Since the limit is less than $1$ for every number $x$, it follows from the Ratio Test that the power series $\sum\limits_{k\,=\,0}^{\infty }\dfrac{x^{k}}{k!}$ is absolutely convergent for all real numbers.

(b) For $\sum\limits_{k\,=\,0}^{\infty }\dfrac{kx^{k}}{4^{k}}$, we use the Ratio Test with $a_{n}=\dfrac{nx^{n}}{4^{n}}$ and $a_{n+1}=\dfrac{ (n+1)x^{n+1}}{4^{n+1}}$. Then $$\begin{eqnarray*} \lim\limits_{n\,\rightarrow \,\infty }\left\vert \frac{a_{n+1}}{a_{n}} \right\vert &=& \lim\limits_{n\,\rightarrow \,\infty }\dfrac{\dfrac{ (n+1)\,\vert x\vert ^{n+1}}{4^{n+1}}}{\dfrac{n\,\,\vert x\vert ^{n}}{4^{n}}}=\lim\limits_{n\,\rightarrow \,\infty }\frac{ (n+1)\,|x|^{n+1}(4^{n})}{4^{n+1}\cdot n\,|x|^{n}} \\ &=& \vert x\vert \,\lim\limits_{n\,\rightarrow \,\infty }\frac{n+1}{4n}=\frac{|x|}{4} \end{eqnarray*}$$

By the Ratio Test, the series converges absolutely if $\dfrac{|x|}{4} < 1$, or equivalently if $\vert x\vert < 4$. It diverges if $\dfrac{|x|}{4} \gt 1$ or equivalently if $\vert x\vert >4$. The Ratio Test gives no information when $\dfrac{|x|}{4}=1$, that is, when $x=-4$ or $x=4$. However, we can check these values directly by replacing $x$ by $4$ and $-4$.

For $x=4$, the series becomes $$\sum_{k\,=\,0}^{\infty }\frac{k4^{k}}{4^{k}}=\sum_{k=1}^{\infty }k=1+2+\cdots$$

which diverges. For $x=-4$, the series becomes $$\sum_{k=0}^{\infty }\frac{k(-4)^{k}}{4^{k}}=\sum_{k=0}^{\infty }\frac{ (-1)^{k}k(4^{k})}{4^{k}}=\sum_{k=0}^{\infty }(-1)^{k}k=-1+2-3+\cdots$$

which also diverges. (Look at the sequence of partial sums.)
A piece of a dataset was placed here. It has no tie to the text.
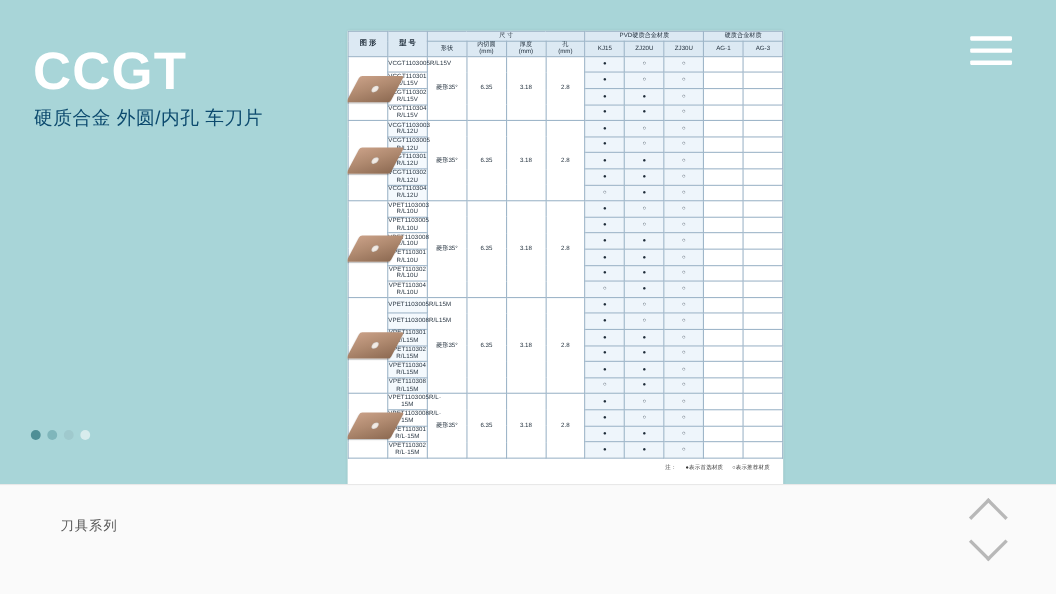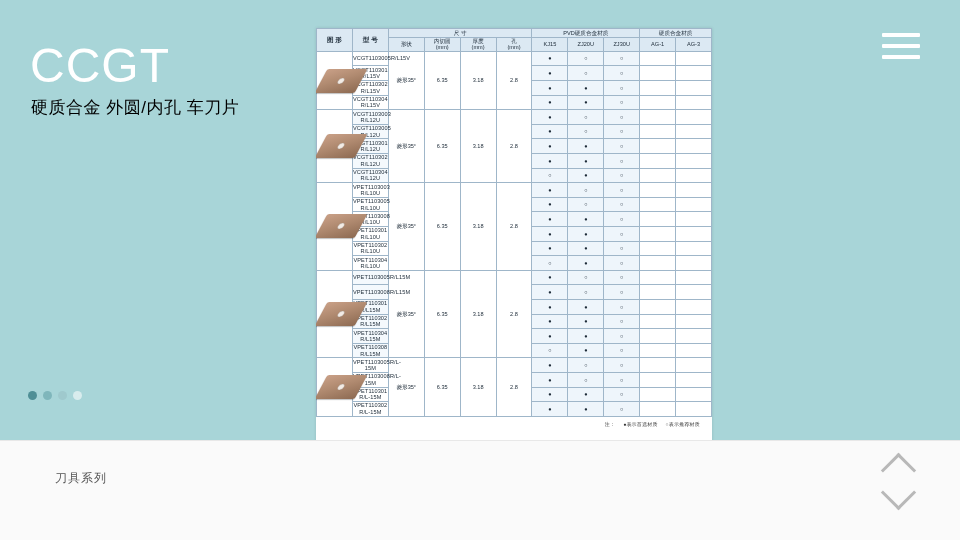"CCGT" .hero-title { font-weight: normal -> bold }
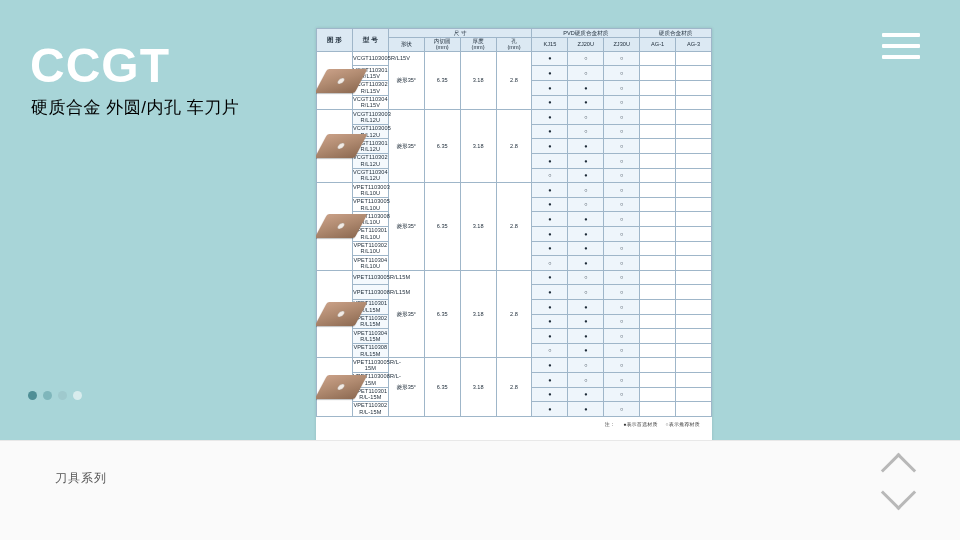"硬质合金 外圆/内孔 车刀片" .hero-sub { color: #000000 -> #0c4a6e }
The series $\sum\limits_{k\,=\,0}^{\infty }\dfrac{kx^{k}}{4^{k}}$ converges absolutely for $-4< x< 4$ and diverges for $\vert x\vert \geq 4$.

(c) For $\sum\limits_{k\,=\,0}^{\infty }k!x^{k}$, we use the Ratio Test with $a_{n}=n!\,x^{n}$ and $a_{n+1}=(n+1)!\,x^{n+1}$. Then $$\lim\limits_{n\,\rightarrow \,\infty }\left\vert \frac{a_{n+1}}{a_{n}} \right\vert =\lim\limits_{n\,\rightarrow \,\infty }\frac{(n+1)!\,\vert x\vert ^{n+1}}{n\dot{!}\,\vert x\vert ^{n}}=\vert x\vert\,\lim\limits_{n\,\rightarrow \,\infty } (n+1) =\left\{ \begin{array}{ll} 0 & \hbox{if} \, x=0 \\[4pt] \infty & \hbox{if} \, x\neq 0 \end{array} \right.$$

We conclude that the power series $\sum\limits_{k\,=\,0}^{\infty }k!x^{k}$ converges only when $x=0$. For any other number $x$, the power series diverges.